À partir de 2010, la politique intérieure d’Erdogan change également. Il supporte de moins en moins la critique, il muselle la presse et l’opposition qui le mettent en cause dans ses projets démesurés qui consistent à faire de la Turquie une « vitrine du mode économique libéral » (ce sont les mots de Robert Anciaux, politologue et auteur du livre: « Turquie »). Erdogan enferme au sein de l’armée, au sein de l’appareil judiciaire et au sein de la presse et remplace par des fidèles. Ainsi il n’y a plus de séparation des pouvoirs.
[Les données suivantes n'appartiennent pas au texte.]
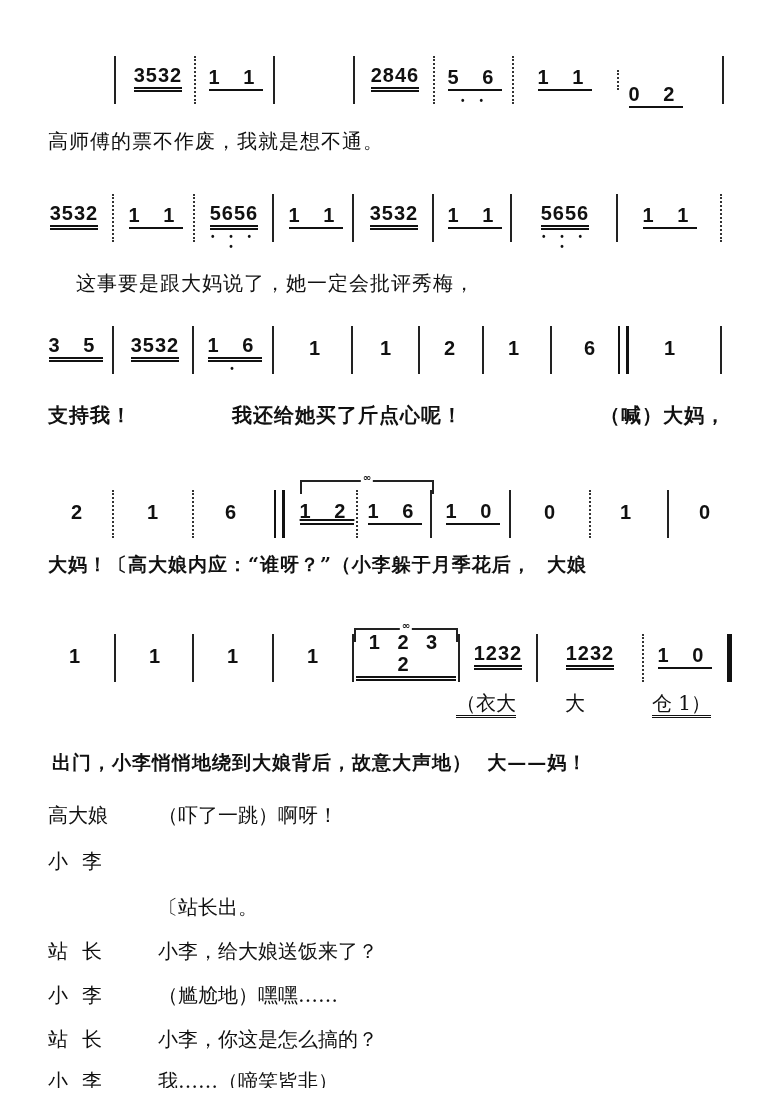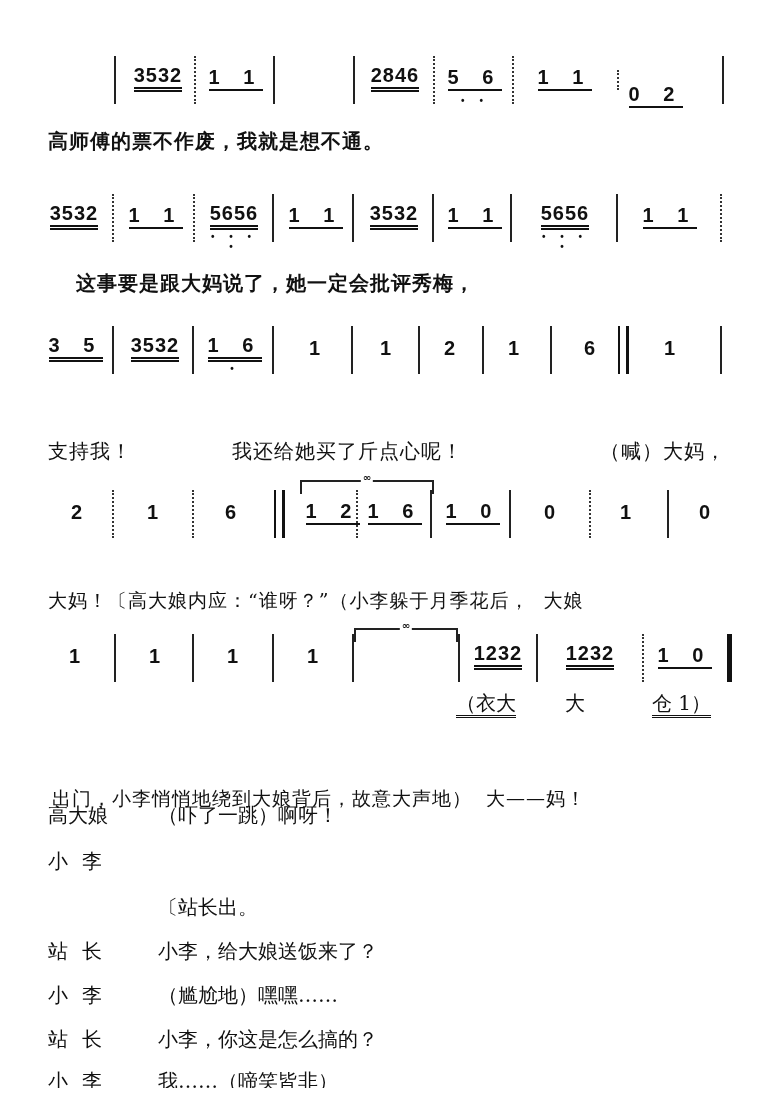--- a/index.html
+++ b/index.html
@@ -31,23 +31,23 @@
   .bracket {
     position: absolute; top: -14px; height: 12px;
     border-top: 2px solid #222; border-left: 2px solid #222; border-right: 2px solid #222;
   }
   .bracket span {
     position: absolute; left: 50%; top: -10px; transform: translateX(-50%);
     background: #fff; font-size: 10px; padding: 0 2px; font-weight: bold;
   }
   .lyric {
     position: absolute; left: 48px; font-family: "DejaVu Serif", serif;
-    font-size: 20px; font-weight: bold; white-space: pre; letter-spacing: 1px;
-  }
-  .lyric.light { font-weight: normal; margin-top: 36px; }
+    font-size: 20px; font-weight: normal; white-space: pre; letter-spacing: 1px;
+  }
+  .lyric.light { font-weight: bold; }
   .script-row { position: absolute; left: 48px; display: flex; font-family: "DejaVu Serif", serif; font-size: 20px; }
   .script-role { width: 110px; letter-spacing: 14px; white-space: nowrap; }
   .script-text { white-space: pre; }
   .perc {
     position: absolute; top: 690px; font-family: "DejaVu Serif", serif; font-size: 20px;
   }
   .perc .u { border-bottom: 3px double #111; }
 </style>
 </head>
 <body>
@@ -169,21 +169,21 @@
       <span class="notes">1</span>
     </div>
   <div class="bar dashed" style="left:192px;"></div>
   <div class="measure" style="left:198px;width:66px;">
       <span class="notes">6</span>
     </div>
   <div class="bar double" style="left:274px;"></div>
   <div class="bracket" style="left:300px;width:130px;top:-2px;">
       <span>∞</span>
     </div>
-  <div class="measure" style="left:298px;width:70px;">
+  <div class="measure" style="left:292px;width:70px;text-decoration:underline;">
       <span class="notes spaced ul1">1 2</span>
     </div>
   <div class="bar dashed" style="left:356px;"></div>
   <div class="measure" style="left:362px;width:66px;">
       <span class="notes spaced ul1">1 6</span>
     </div>
   <div class="bar" style="left:430px;"></div>
   <div class="measure" style="left:438px;width:70px;">
       <span class="notes spaced ul1">1 0</span>
     </div>
@@ -215,20 +215,23 @@
       <span class="notes">1</span>
     </div>
   <div class="bar" style="left:272px;"></div>
   <div class="measure" style="left:278px;width:70px;">
       <span class="notes">1</span>
     </div>
   <div class="bar" style="left:352px;"></div>
   <div class="bracket" style="left:354px;width:100px;top:2px;">
       <span>∞</span>
     </div>
+  <div class="measure" style="left:356px;width:100px;">
+      <span class="notes ul2" style="letter-spacing:6px;">1 2 3 2</span>
+    </div>
   <div class="bar" style="left:458px;"></div>
   <div class="measure" style="left:462px;width:72px;">
       <span class="notes ul2">1232</span>
     </div>
   <div class="bar" style="left:536px;"></div>
   <div class="measure" style="left:544px;width:92px;">
       <span class="notes ul2">1232</span>
     </div>
   <div class="bar dashed" style="left:642px;"></div>
   <div class="measure" style="left:650px;width:70px;">

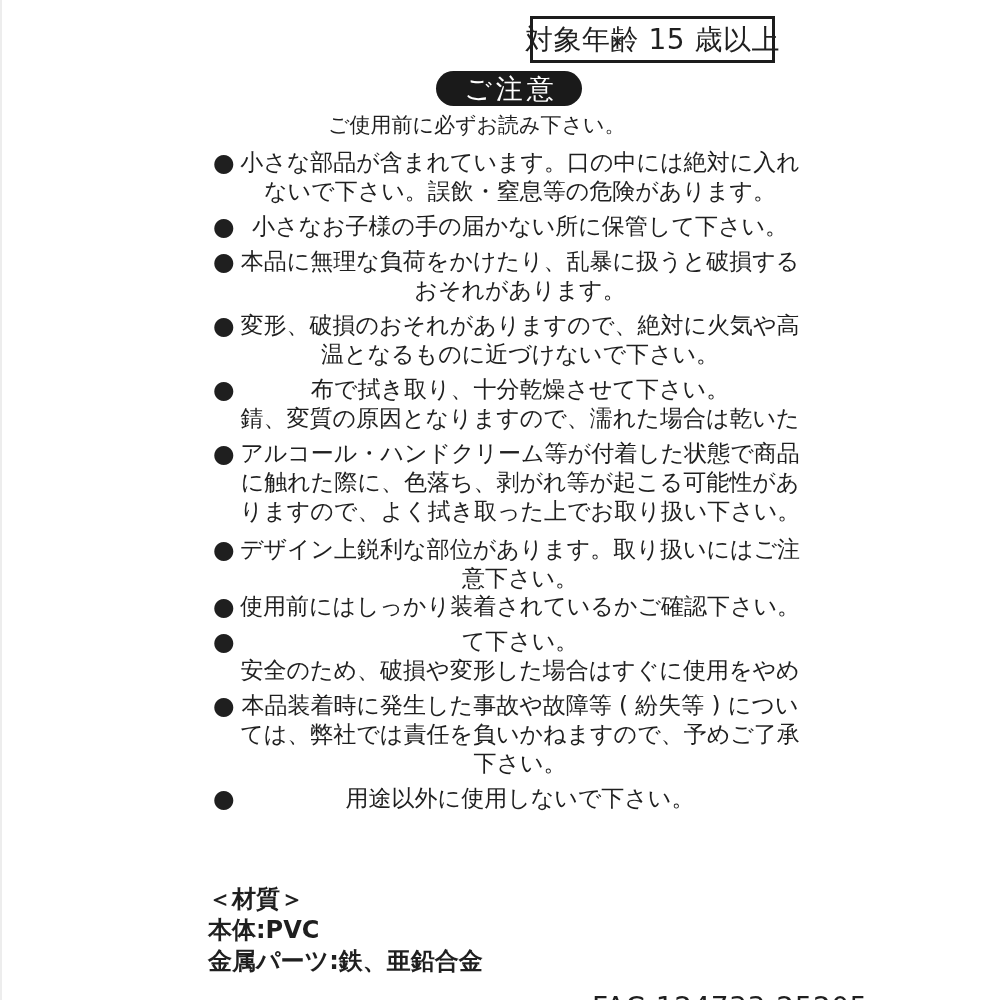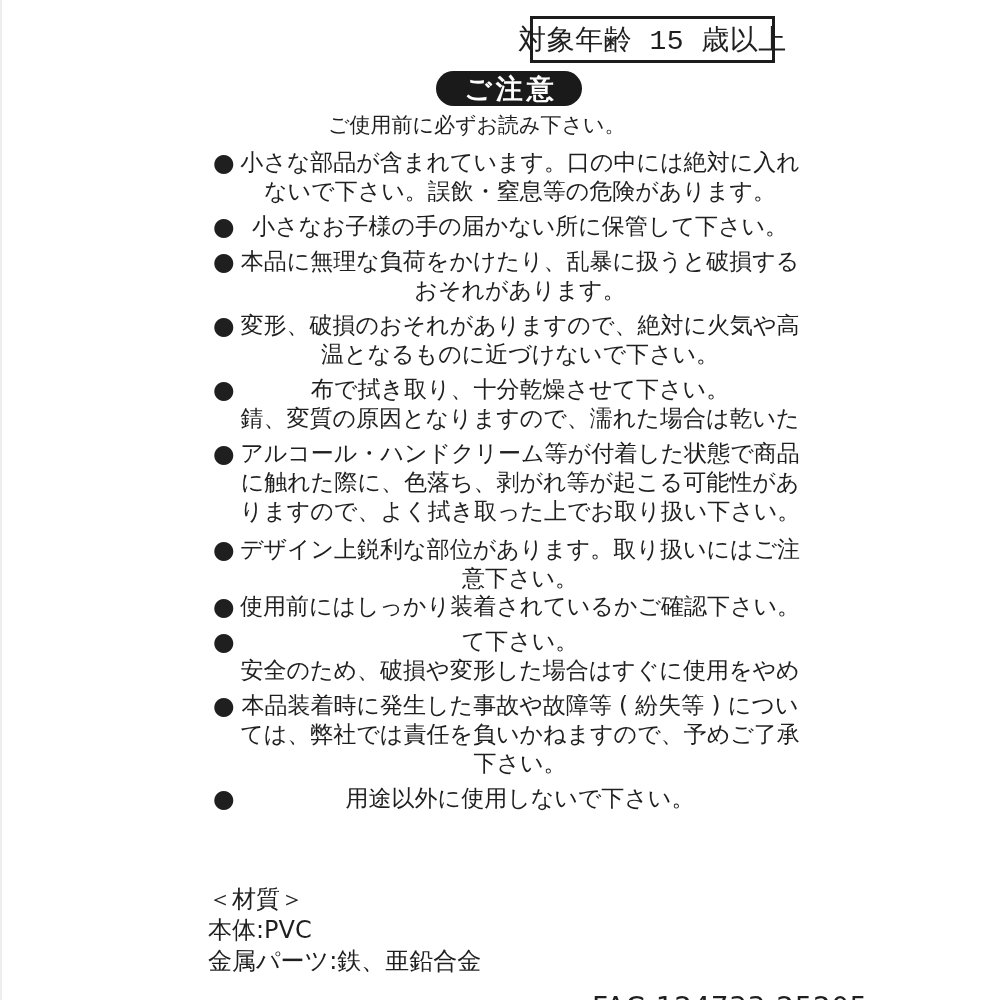--- a/index.html
+++ b/index.html
@@ -26,34 +26,33 @@
     left: 530px; top: 16px;
     width: 245px; height: 47px;
     box-sizing: border-box;
     border: 3px solid #1c1c1c;
     display: flex;
     align-items: center;
     justify-content: center;
     font-size: 28px;
     letter-spacing: 0.5px;
     white-space: nowrap;
-    font-family: Liberation Mono, monospace;
   }
   .caution-pill {
     position: absolute;
     left: 436px; top: 71px;
     width: 146px; height: 35px;
     background: #1a1a1a;
     color: #ffffff;
     border-radius: 18px;
     display: flex;
     align-items: center;
     justify-content: center;
     font-size: 27px;
-    font-weight: bold;
+    font-weight: normal;
     letter-spacing: 4px;
     text-indent: 4px;
   }
   .lead {
     position: absolute;
     left: 328px; top: 109px;
     font-size: 21px;
     line-height: 33px;
     white-space: nowrap;
   }
@@ -80,20 +79,21 @@
   .line {
     display: block;
     white-space: nowrap;
     text-align: center;
   }
   .materials {
     position: absolute;
     left: 208px; top: 884px;
     font-size: 24px;
     line-height: 31px;
+    font-weight: bold;
   }
   .materials .row {
     display: block;
     white-space: nowrap;
   }
   .product-code {
     position: absolute;
     left: 592px; top: 992px;
     font-size: 28px;
     line-height: 31px;

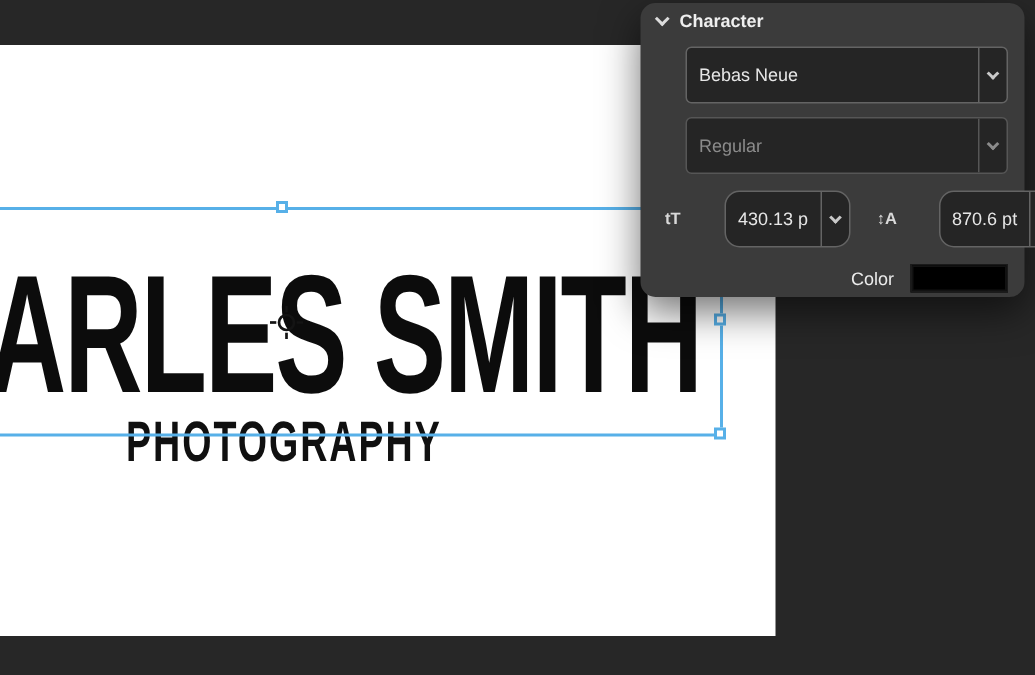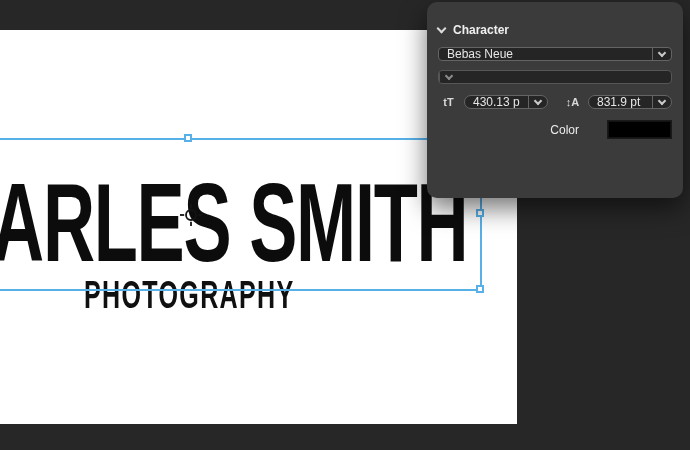--- a/index.html
+++ b/index.html
@@ -43,36 +43,36 @@
   .h-right  { left:476px; top:209px; }
   .h-corner { left:476px; top:285px; }
 
   .cursor { position:absolute; left:180px; top:204px; width:22px; height:22px; }
 
   
   .panel {
     position:absolute; left:427px; top:2px; width:256px; height:196px;
     background:#3b3b3b; border-radius:10px;
     box-shadow:0 10px 26px rgba(0,0,0,.55);
-    padding:19px 11px;
+    padding:3px 11px;
     color:#e8e8e8; font-size:12px;
   }
   .panel-header { display:flex; align-items:center; gap:8px; height:18px; }
   .panel-title { font-weight:700; font-size:12px; color:#efefef; }
 
   .chev-glyph {
     display:inline-block; width:7px; height:7px;
     border-right:2px solid #dcdcdc; border-bottom:2px solid #dcdcdc;
     transform:rotate(45deg); margin-top:-4px;
   }
 
   .select {
-    display:flex; align-items:stretch; height:14px;
+    display:flex; align-items:stretch; height:38px;
     background:#252525; border:1px solid #646464; border-radius:4px;
-    color:#e6e6e6; overflow:hidden;
+    color:#e6e6e6; overflow:hidden;margin-left:19px;
   }
   .select .val { flex:1; display:flex; align-items:center; padding:0 8px; white-space:nowrap; overflow:hidden; }
   .select .chevbox {
     width:19px; border-left:1px solid #646464;
     display:flex; align-items:center; justify-content:center; flex:none;
   }
   .select .chevbox i {
     display:block; width:6px; height:6px;
     border-right:2px solid #c9c9c9; border-bottom:2px solid #c9c9c9;
     transform:rotate(45deg); margin-top:-3px;
@@ -91,21 +91,21 @@
   }
   .cell { display:flex; align-items:center; gap:5px; }
   .cell .select { flex:1;border-radius:10px; }
   .ticon {
     width:21px; flex:none; text-align:center;
     color:#d9d9d9; font-weight:700; font-size:11px; line-height:11px;
   }
   .ticon .sub { display:block; font-size:9px; line-height:8px; font-weight:400; }
 
   .color-row {
-    margin-top:11px; display:flex; justify-content:flex-end; align-items:center; gap:28px;
+    margin-top:11px; display:flex; justify-content:flex-end; align-items:center; gap:11px;
   }
   .color-label { color:#ececec; font-size:12px; }
   .swatch {
     width:65px; height:19px; background:#000000;
     border:1px solid #1a1a1a; box-shadow:inset 0 0 0 1px rgba(255,255,255,.07);
   }
 </style>
 </head>
 <body>
 
@@ -139,41 +139,42 @@
     </div>
 
     <div class="select dd-font">
       <span class="val">Bebas Neue</span>
       <span class="chevbox">
           <i></i>
         </span>
     </div>
 
     <div class="select dd-style disabled">
+      <span class="val">Regular</span>
       <span class="chevbox">
           <i></i>
         </span>
     </div>
 
     <div class="grid">
 
       <div class="cell">
         <span class="ticon">tT</span>
         <span class="select">
           <span class="val">430.13 p</span>
           <span class="chevbox">
               <i></i>
             </span>
         </span>
       </div>
 
       <div class="cell">
         <span class="ticon">↕A</span>
         <span class="select">
-          <span class="val">831.9 pt</span>
+          <span class="val">870.6 pt</span>
           <span class="chevbox">
               <i></i>
             </span>
         </span>
       </div>
 
 
 
     </div>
Même dans son propre parti, Robert Anciaux témoignait;

Comment Erdogan réparti-il le pouvoir au sein de l’AKP?

Robert Anciaux lorsque je l’interviewais © De Walque Franklin 1e Commu

R.A. : « Il a évincé tous ceux qui à un moment se sont opposés à lui et n’y a laissé que des fidèles. Ces derniers ne vont pas se retourner contre lui car lui doivent tout. »

La question kurde

Comment évolue la situation kurde?

R.A. : « Erdogan se rapproche d’un accord pour une cohabitation jusqu’en 2012 puis la situation stagne jusqu’en 2015. En 2015 il ne veut plus discuter avec des pouvoirs qui se revendiquent pouvoirs. Il durcit sa politique par rapport à eux, ne veut plus les reconnaître et donc regagne le soutient de l’armée car il est en accord avec l’ancien système. »

Erdogan qui longtemps envisageait une cohabitation turque/kurde commence à s’en désintéresser quand il change de politique en 2010. En 2014, il refuse de venir en aide aux Kurdes de Syrie lorsqu’ils sont en conflit avec l’État Islamique, selon Robert Anciaux c’est les prémices du durcissement de sa politique envers les Kurdes. En effet, en 2015 la lutte armée contre les Kurdes reprend.

Pour éviter que les alliés n’interviennent dans ce conflit, il retourne sa veste et se range à leur côté contre l’État Islamique en Syrie. Cette alliance ne durera pas car il se rend vite compte que les Kurdes de Syrie peuvent servir d’arrière base aux Kurdes de Turquie, il décide donc de s’éloigner progressivement des alliés et de s’allier à la Russie et à l’Iran contre les Kurdes syriens. Il fait passer ce combat très coûteux devant toutes les autres considérations de politique régionale ce qui fait chuter l’économie du pays.

Le coup d’État raté

En juillet 2016, une partie de l’armée essaye de renverser Erdogan pour répondre à sa politique autoritaire. Le coup d’État est très mal organisé et est avorté immédiatement. Il permet à Erdogan d’avoir un prétexte pour accentuer les purges et évincer les personnes qui le dérange dans l’armée, la presse, l’enseignement et la justice afin d’asseoir un encore un peu plus son autorité.

Futur

Que peut-on espérer pour le futur de la Turquie?

R.A. : »La fin du régime d’Erdogan. Cela ne peut venir que de sa mort ou de sa minorisation politique au sein même du mouvement islamique, ce qui a déjà commencé, ses anciens camarades de la première heure ont créé un parti musulman contre Erdogan. »

Robert Anciaux ne voit comme issue pour la Turquie que la fin du régime Erdogan. Le champion de la démocratie changé en grand méchant. Pour arriver à ses fins, il a choisi d’être seul mais finalement ses objectifs comme créer un ensemble de pays sunnites ou rentrer dans l’Union Européenne ne sont pas atteints car il n’a pas toutes les connaissances pour faire des calculs judicieux. L’avantage d’être seul c’est qu’il n’y a aucun compromis à faire mais en étant seul, on n’a pas de vision d’ensemble. Erdogan a besoin d’avoir une opposition pour lui mettre des limites.